Despite the three-wave, 6-year prospective follow-up design, consisting of innovative, temporally-ordered mediational constructs, there are critical limitations to the study that should be considered. First, although parental depression often co-occurs with parental ADHD, other dimensions of psychopathology are also relevant, including anxiety and alcohol/substance use disorders (Chronis et al. 2003; Margari et al. 2013). Second, several key constructs, including parenting behavior and childhood ADHD, ODD, and CD symptoms, were assessed via parent rating scales; additional methods (e.g., observational, structured interviews) and informants (e.g., teachers) would reduce concerns over potential biases (e.g., shared method variance), especially with self-report data (Podsakoff et al. 2003). Third, our hypothesized family-level mediators do not discount the role of other plausible family factors (e.g., marital discord, stressful life experiences). Next, although statistically significant, mediation by negative parenting behavior was a modestly-sized effect, underscoring the need to identify other mediating factors. Additionally, internal consistency values for the CD items on the DBD in our sample were quite low; alternative measures of CD or broader constructs, such as delinquency, may have been more sensitive to these early predictors. The internal consistency value for the APQ negative parenting composite score was also modest; however, this may reflect the small number of items (three) used in the Corporal Punishment subscale. Also, this study was under-powered to investigate child sex differences in the effect of parental ADHD symptoms on child ADHD symptoms; however, this is an important question for future work to examine. Lastly, because this sample consisted mostly of mothers, and given important differences between mothers and fathers (Lewis and Lamb 2003; Psychogiou et al. 2010), we await future work to highlight the important role of fathers in the development of children with and without ADHD.
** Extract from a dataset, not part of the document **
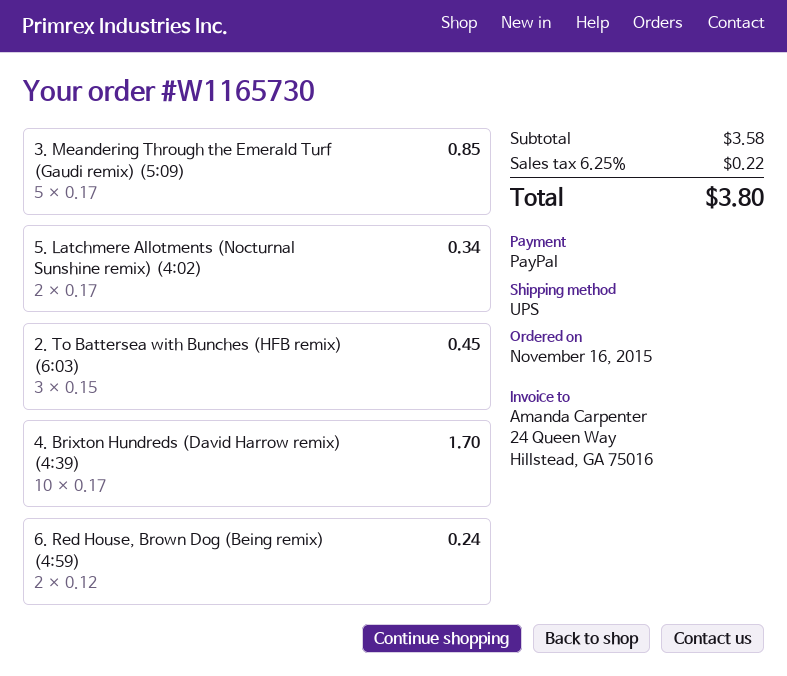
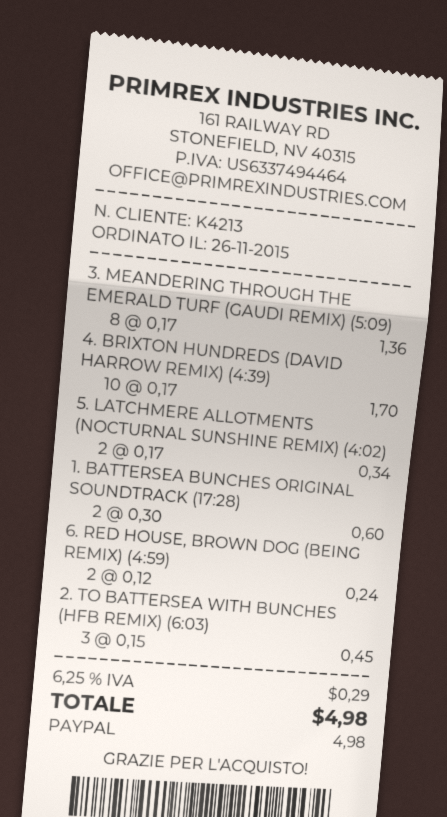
order date: 2015-11-16 -> 2015-11-26
3. Meandering Through the Emerald Turf (Gaudi remix) (5:09): 5 x 0.17 = 0.85 -> 8 x 0.17 = 1.36
1. BATTERSEA BUNCHES ORIGINAL SOUNDTRACK (17:28): none -> 2 x 0.30 = 0.60
tax: 6.25% = 0.22 -> 6.25% = 0.29
total: 3.80 -> 4.98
We observed persuasive evidence that prospective change in offspring ADHD and ODD symptoms were significantly predicted by variation in parental ADHD symptoms across a 6-year period, even with control of child age, child sex, and child race-ethnicity. Moreover, these effects were partially mediated by negative parenting behavior, beyond the contribution of EE facets and positive parenting behavior. To catalyze innovations in intervention and prevention, experimental designs and novel sampling strategies (e.g., fathers with ADHD) will be necessary to improve traction on the dynamic covariation of parental psychopathology and offspring development.